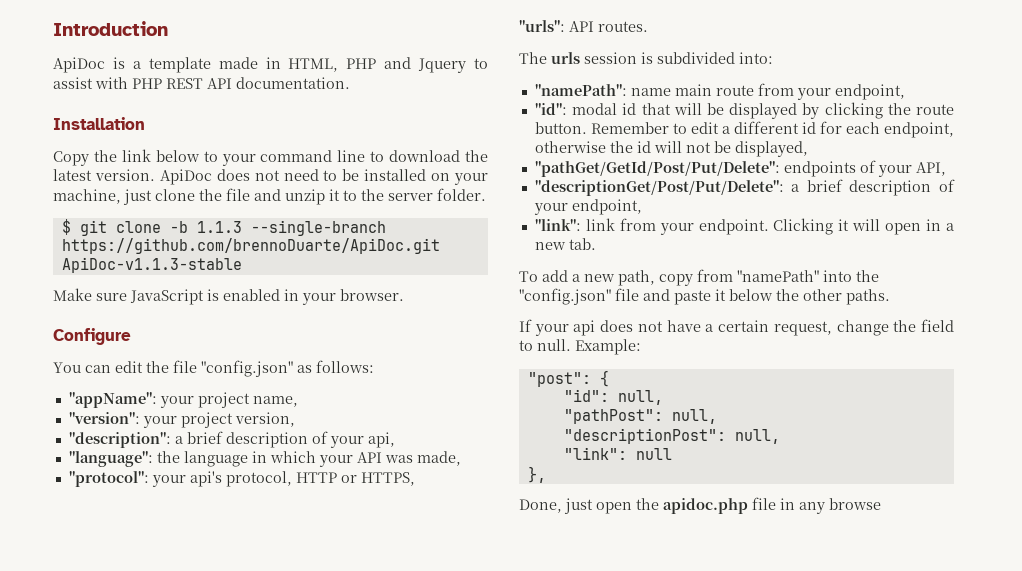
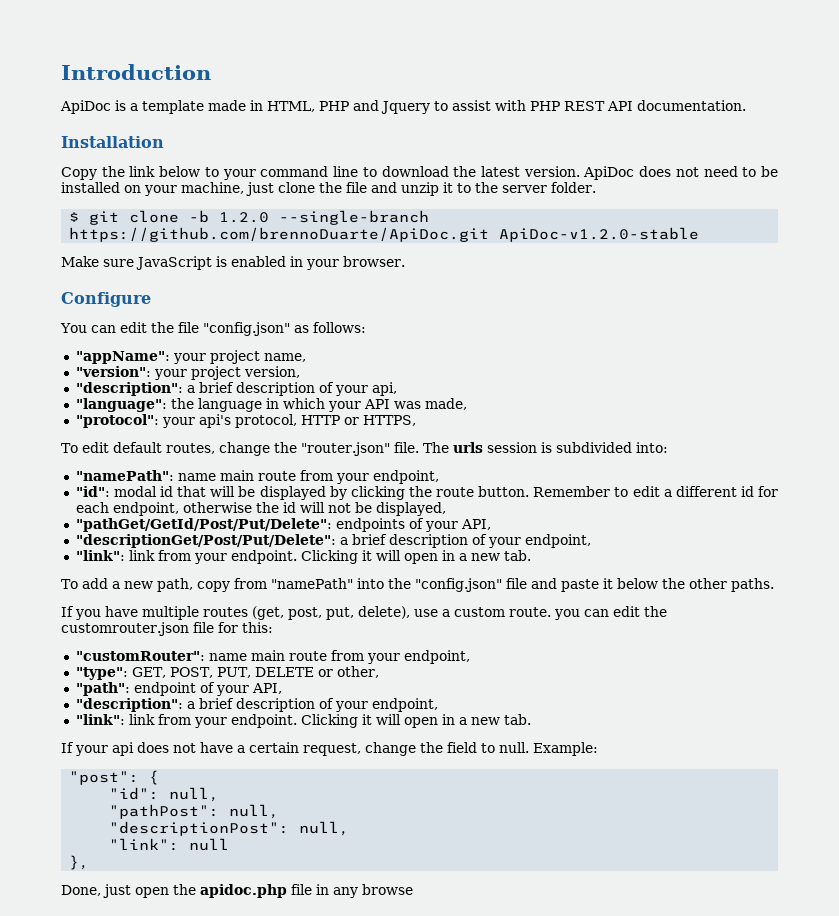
[196,221,242,233] 1.1.3 -> [219,212,270,223] 1.2.0
[61,257,242,273] ApiDoc-v1.1.3-stable -> [499,227,700,242] ApiDoc-v1.2.0-stable
[519,20,648,32] "urls": API routes. // -> [61,442,419,456] To edit default routes, change the "router.json" file.
(890, 297) none -> [61,606,667,620] [61,622,273,636] [75,650,470,664] [75,666,379,680] [75,682,282,696] [75,698,438,712] [75,714,531,728] // If you have multiple routes (get, post, put, delete), use a custom route. you can edit the customrouter.json file for this: // "customRouter": name main route from your endpoint, // "type": GET, POST, PUT, DELETE or other, // "path": endpoint of your API, // "description": a brief description of your endpoint, // "link": link from your endpoint. Clicking it will open in a new tab.

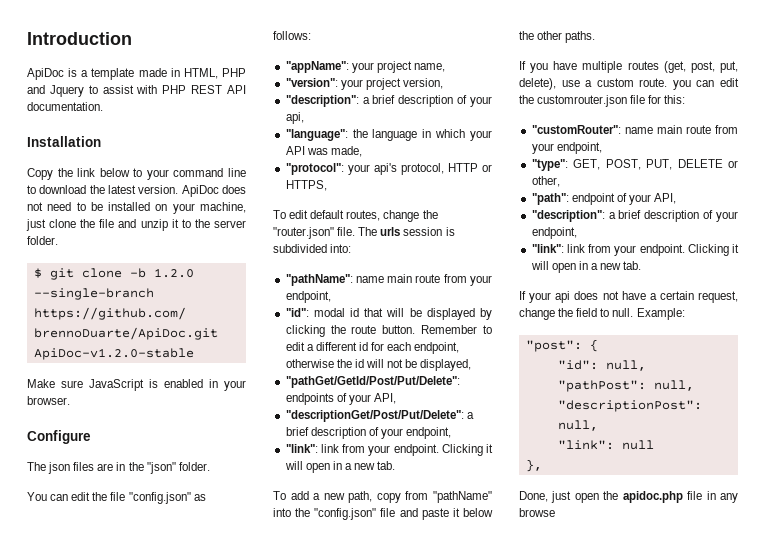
(151, 299) none -> [27,462,210,474] // The json files are in the "json" folder.
[75,470,174,481] "namePath": -> [285,274,353,286] "pathName":
[270,578,353,589] "namePath" -> [433,491,492,503] "pathName"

————————

Problem to work on
Copy out the material word for word, without any images.

Written response
[196,221,242,233] 1.1.3 -> [219,212,270,223] 1.2.0
[61,257,242,273] ApiDoc-v1.1.3-stable -> [499,227,700,242] ApiDoc-v1.2.0-stable
[519,20,648,32] "urls": API routes. // -> [61,442,419,456] To edit default routes, change the "router.json" file.
(890, 297) none -> [61,606,667,620] [61,622,273,636] [75,650,470,664] [75,666,379,680] [75,682,282,696] [75,698,438,712] [75,714,531,728] // If you have multiple routes (get, post, put, delete), use a custom route. you can edit the customrouter.json file for this: // "customRouter": name main route from your endpoint, // "type": GET, POST, PUT, DELETE or other, // "path": endpoint of your API, // "description": a brief description of your endpoint, // "link": link from your endpoint. Clicking it will open in a new tab.

(151, 299) none -> [27,462,210,474] // The json files are in the "json" folder.
[75,470,174,481] "namePath": -> [285,274,353,286] "pathName":
[270,578,353,589] "namePath" -> [433,491,492,503] "pathName"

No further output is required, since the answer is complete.